Jodi Chamberlin, a Tacoma, Washington, elementary school teacher, provides a good example. She selected projects “based on my students’ individual interests,” she wrote on DonorsChoose.org, a website where teachers can ask for donations for school projects. “I selected car building kits for my students who are interested in physics and mechanics of cars. I selected origami kits for a few of my kiddos who are always folding paper into various games during class time. I selected comic book templates for kids who are interested in being illustrators one day.”
Projects do not have to be physical. Some could be built online, through video games such as Minecraft, in which users enter a blocky, 3-D, computer-generated world in which the user has free reign to create any structure he or she can imagine using the tools built into the game. The first graphic shows a Minecraft world, while the second shows a suggested school project using Minecraft, from Fusion Yearbooks.

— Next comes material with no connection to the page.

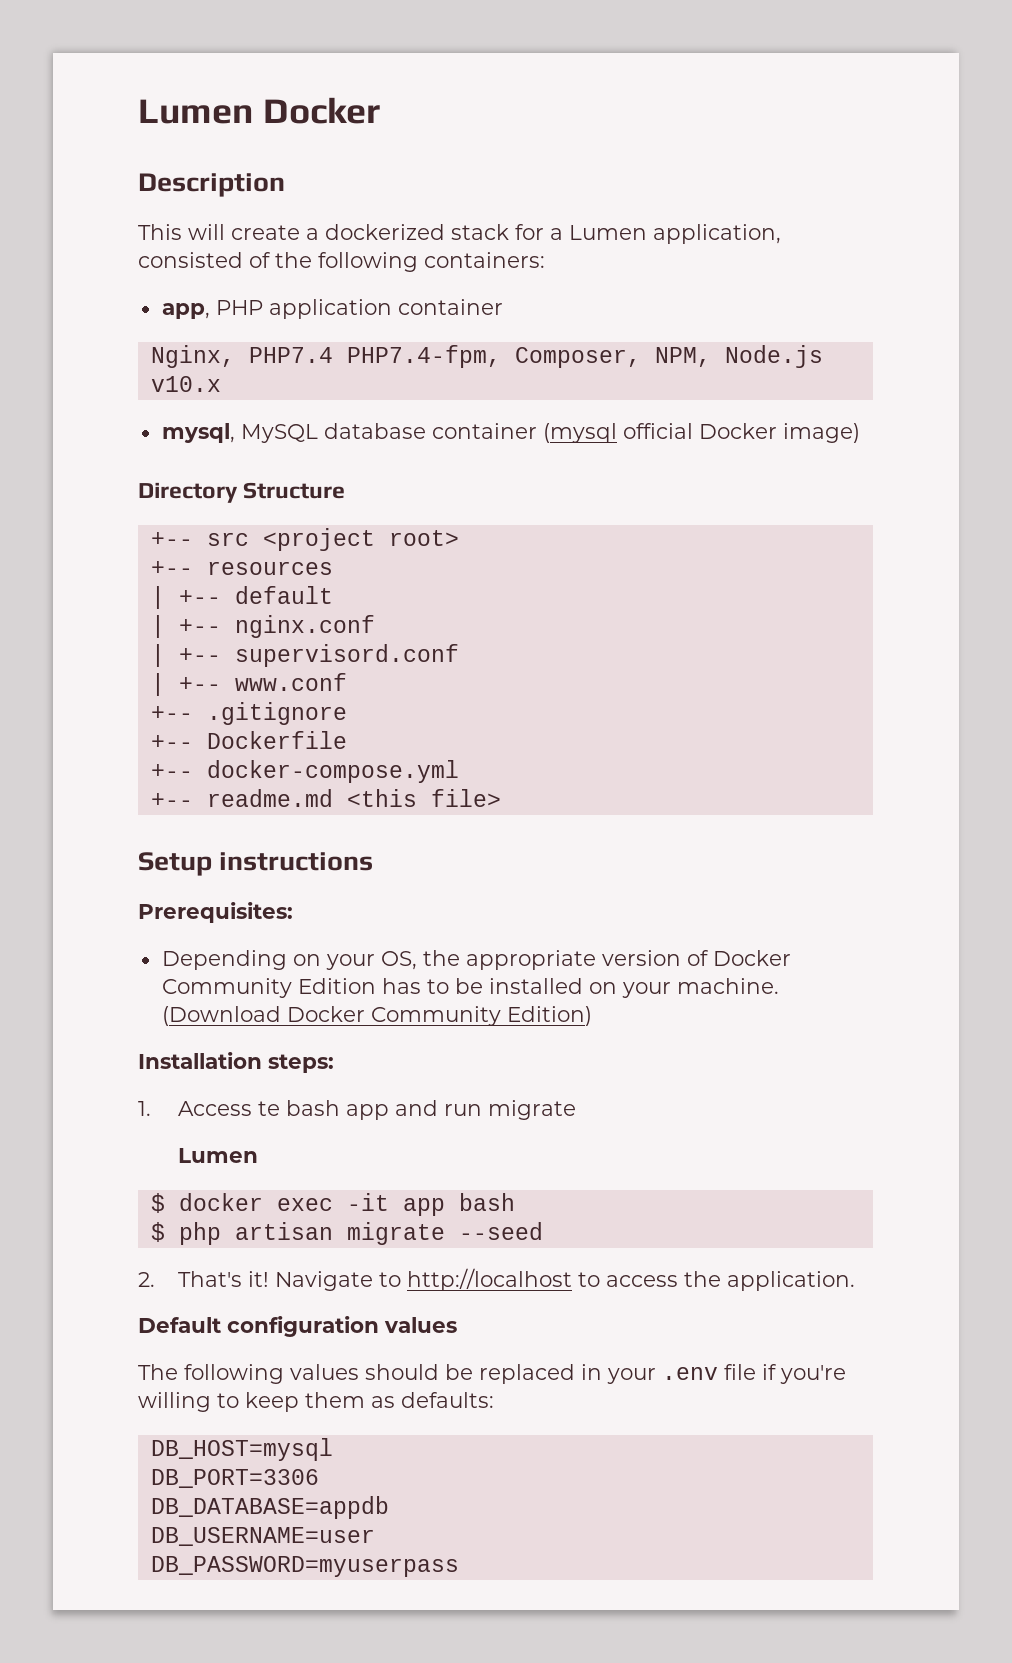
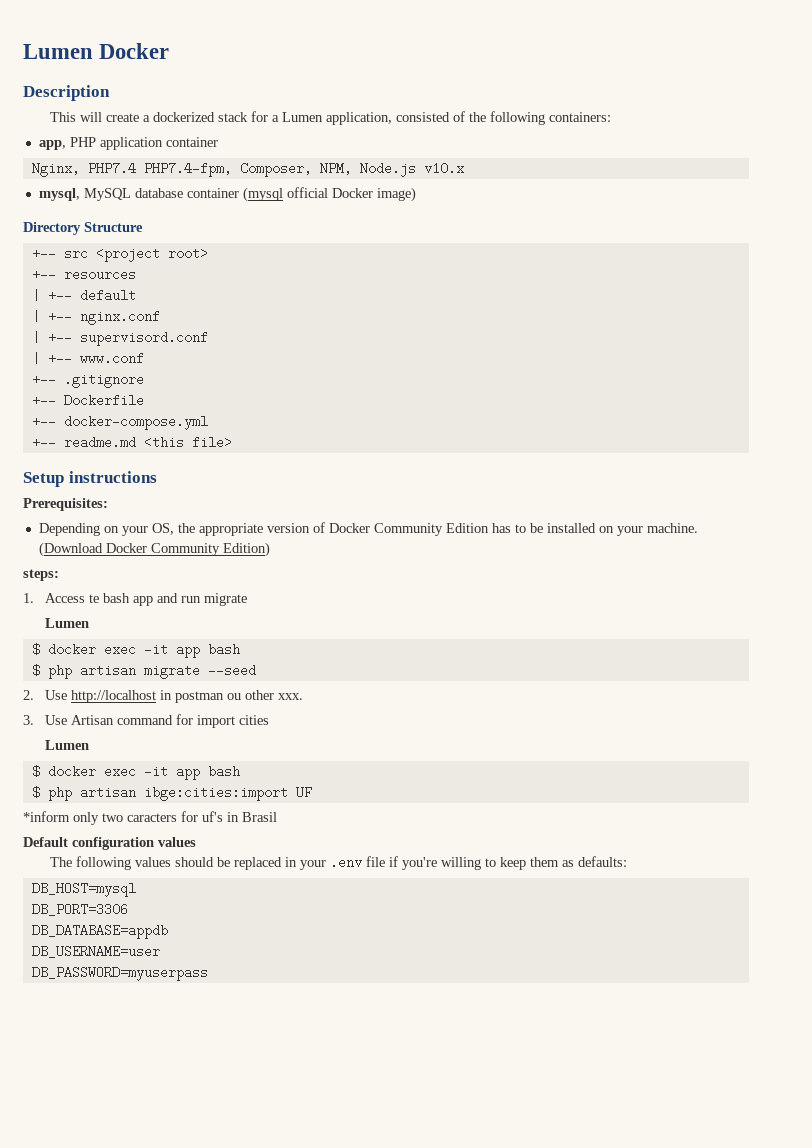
[138,1052,262,1069] Installation -> (270, 549) none
[177,1268,855,1291] That's it! Navigate to http://localhost to access the application. -> [44,690,303,703] [23,714,269,728] [44,740,89,750] [31,765,240,780] [31,786,312,801] [23,811,277,825] Use http://localhost in postman ou other xxx. // 3. Use Artisan command for import cities // Lumen // $ docker exec -it app bash // $ php artisan ibge:cities:import UF // *inform only two caracters for uf's in Brasil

Irene Weinstein, a library media specialist at New Beginnings Family Academy in Bridgeport, CT, has used BreakoutEdu, an immersive learning games platform, to get her students excited about learning from home. “I have given students completely digital breakouts that I was able to access for free and the excitement and focus that I saw has been unmatched by any other activity,” she wrote on DonorsChoose.org. “However, there are only a handful of free lessons. With the access that this kit gives us, students can continue their thinking adventures throughout the year.”
Another teacher raised money to give students the material needed to build a terrarium at home, so they can grow plants and record their life cycles in a closed environment. Another raised funds for aquaponics sets, so students could grow their own vegetables.
Larry Berger, CEO of the curriculum and assessment firm Amplify, described a science project for older students from Amplify’s curriculum, in a recent interview. “Every kid participates in what we call an engineering internship for each unit,” he said. “They are on a fictional team at a science and engineering company. In the unit where we’re learning about changing climate, we’ve been tasked with designing rooftops for a city, and we are trying to use the science we’ve learned, but in an applied way, working with our team, designing rooftops, and we’ve set it up so most of the time, the really good idea that your team has fails for an interesting scientific reason and you’ve got to go back to the drawing board, like real engineers.”
Teachers could ask students who are passionate about sports to design the reopening of their favorite professional league. They could give students a series of questions they have to answer, such as how they would keep players and referees from exposure to the COVID-19 virus, whether any spectators would be allowed, how much television revenue each game would generate, whether the teams could make any profit this way, and if not, how the league would keep teams from going bankrupt. As they developed answers, teachers could continue to challenge them, poking holes in their reasoning and asking them to think more deeply.
Some teenage boys, who are disengaged in most classes, might love working on a project like this.
Through PBL, teachers serve as coaches and guides, giving inspiration and constructive feedback to help their students succeed. By posing increasingly demanding challenges and questions, they help students learn many different skills, from math and writing to critical thinking and digital publishing.
Students without computers or internet access could be put on teams with students who do have those resources. For individual assignments, teachers could either have the family photograph or record the student’s project and send it to the teacher or drop it off at a designated pick-up location.
At the end of the year, students and/or teams could showcase their work through an online show-and-tell. Every student or team would talk about their project, why they care about it, and what they were able to learn from it. This would help students develop the confidence to present in front of the class. For the students without internet, the teacher could present the project visually as the students discuss their work through a phone connection.
Whether it is origami animals, a Minecraft world, a terrarium, or an NBA restart, every student has something unique and noteworthy to contribute. Through these projects, students would be able to fuel their passions without ever leaving home.
And who knows, perhaps teachers would learn something they could use to motivate and engage their students in future years.
Bruce Arao, a spring 2020 intern at the Progressive Policy Institute, is a student at the University of California, Santa Barbara, double-majoring in economics and sociology.